A “song for anyone who’s a Sagittarius” came in form of ‘Centaur’. The music behind the lyrics was different from the norm though, as well as the next song ‘Roses And Bluejays’, which I wasn’t a huge fan of, but both are classic Buck 65 as shown by their inclusion on This Right Here Is Buck 65. ‘Pants On Fire’ and another personal favourite, ‘Blood Of A Young Wolf’, came next with flawless performance, as the set ended with ‘Wicked And Weird’ (easily the most recognizable Buck 65 song, though once again different music made me shift in my seat).

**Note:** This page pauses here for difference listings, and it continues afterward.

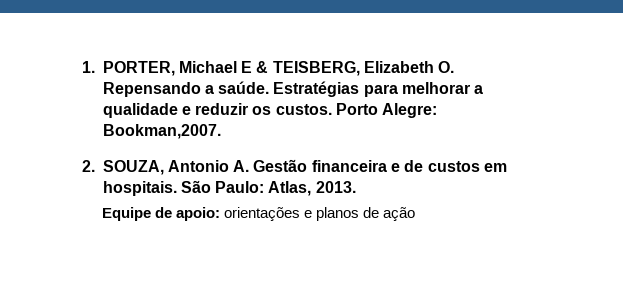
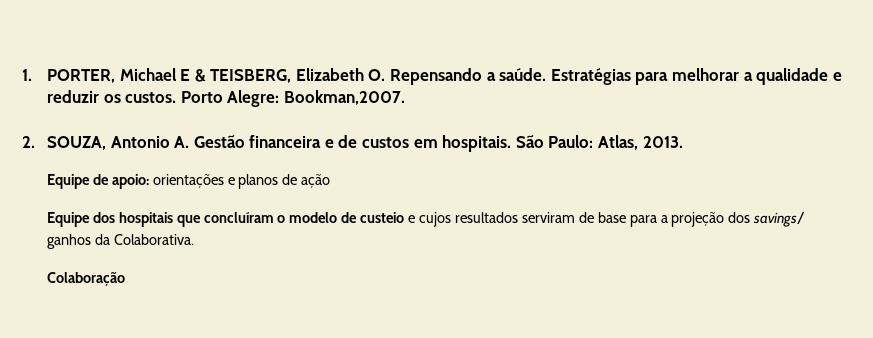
+ Equipe dos hospitais que concluíram o modelo de custeio e cujos resultados serviram de base para a projeção dos savings/ ganhos da Colaborativa.
+ Colaboração

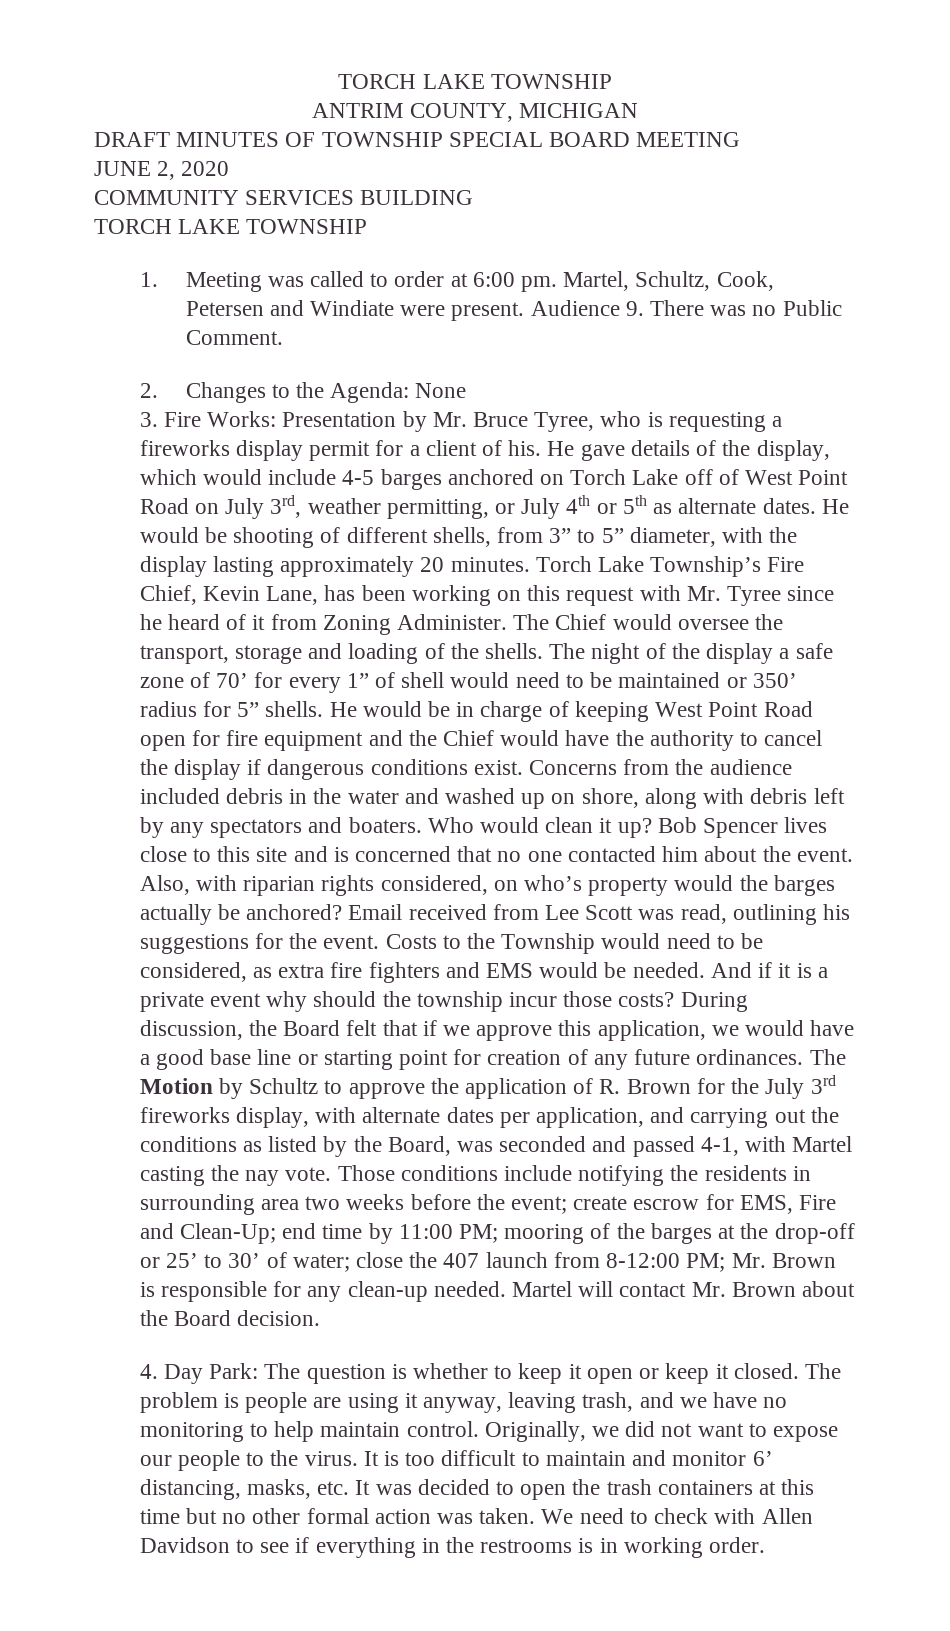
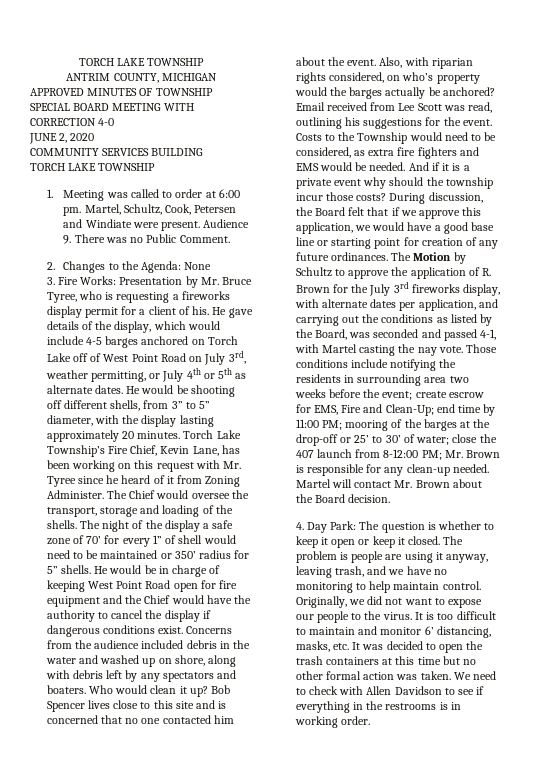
- DRAFT MINUTES OF TOWNSHIP SPECIAL BOARD MEETING
+ APPROVED MINUTES OF TOWNSHIP SPECIAL BOARD MEETING WITH CORRECTION 4-0
- He would be shooting of different shells, from 3” to 5” diameter, with the display lasting approximately 20 minutes.
+ He would be shooting off different shells, from 3” to 5” diameter, with the display lasting approximately 20 minutes.

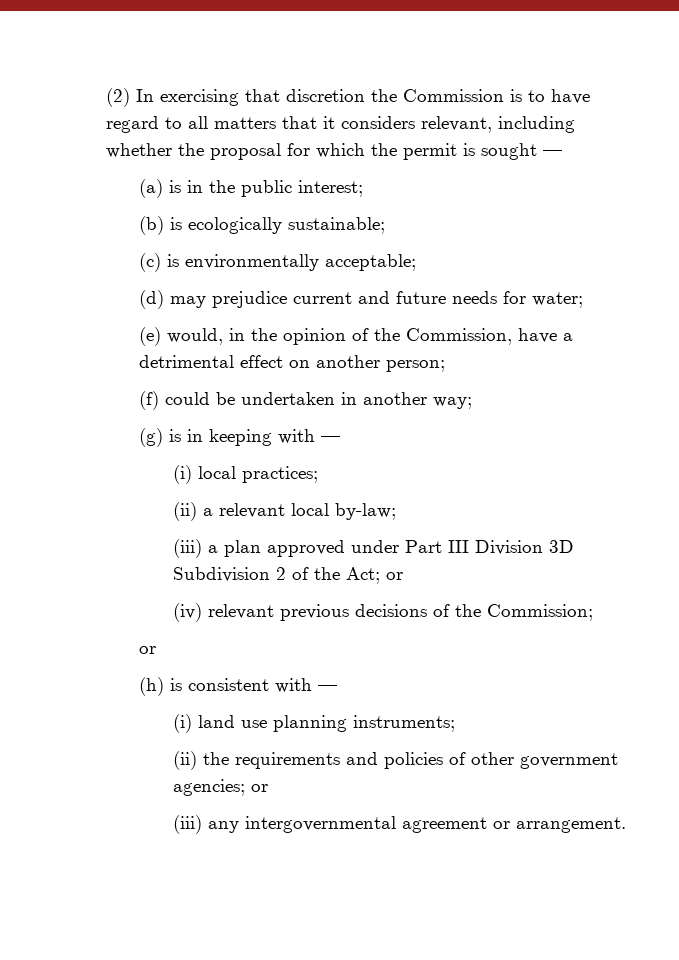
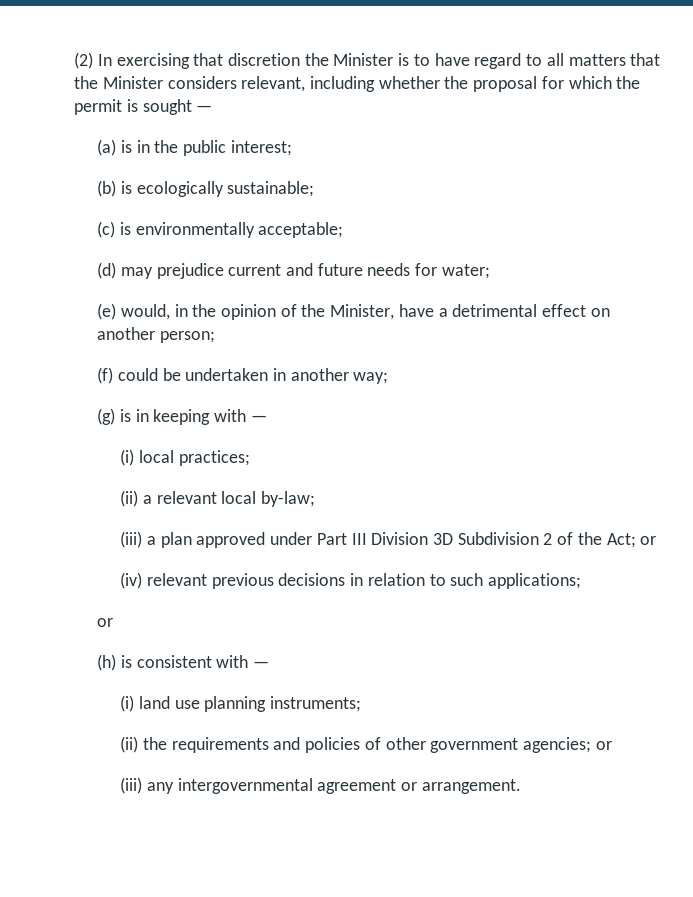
- (2) In exercising that discretion the Commission is to have regard to all matters that it considers relevant, including whether the proposal for which the permit is sought —
+ (2) In exercising that discretion the Minister is to have regard to all matters that the Minister considers relevant, including whether the proposal for which the permit is sought —
- (e) would, in the opinion of the Commission, have a detrimental effect on another person;
+ (e) would, in the opinion of the Minister, have a detrimental effect on another person;
- (iv) relevant previous decisions of the Commission;
+ (iv) relevant previous decisions in relation to such applications;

Then it came time for the encore, which Terfry seemed to have planned out, and just as he was about to play ‘463’, someone must have shouted out another number, as Terfry then began to tell us how he hadn’t eaten all day, and then went into an a capella version of ‘Food’ before his final number.
After he finished, Terfry descended into the crowd of adoring fans to give out the hugs that he’d promised during his set, and did so for an hour; showing that even though sick, starving, and blinded by flash after flash from cell phones and cameras, that he was a great guy as well as a great musician.
This is why I’ll let go the hour and 50 minutes I waited for a possible chat with him after the show, which turned out to be waiting for someone who left.
But hey, under the conditions, who can blame him? (I’ll stop whining about this now.)
With the range of musical ability Buck 65 has, it’s a wonder why he isn’t way bigger in the music industry. His songs have fit into so many different genres, and the big names that he’s worked with can attest to his skill. Next time he’s in town, I’ll definitely be there, as his is a performance you don’t want to miss out on. Even with what was going on, his performance was incredible, providing awe-inspiring sound, a clever and eccentric sense of humour, and entertainment that was both frightful and intimidating, depending on how you felt about his dance moves.
He’s one of the only guys to make record scratching a cool and musically pleasing element since the ‘80s; how can you say no to that?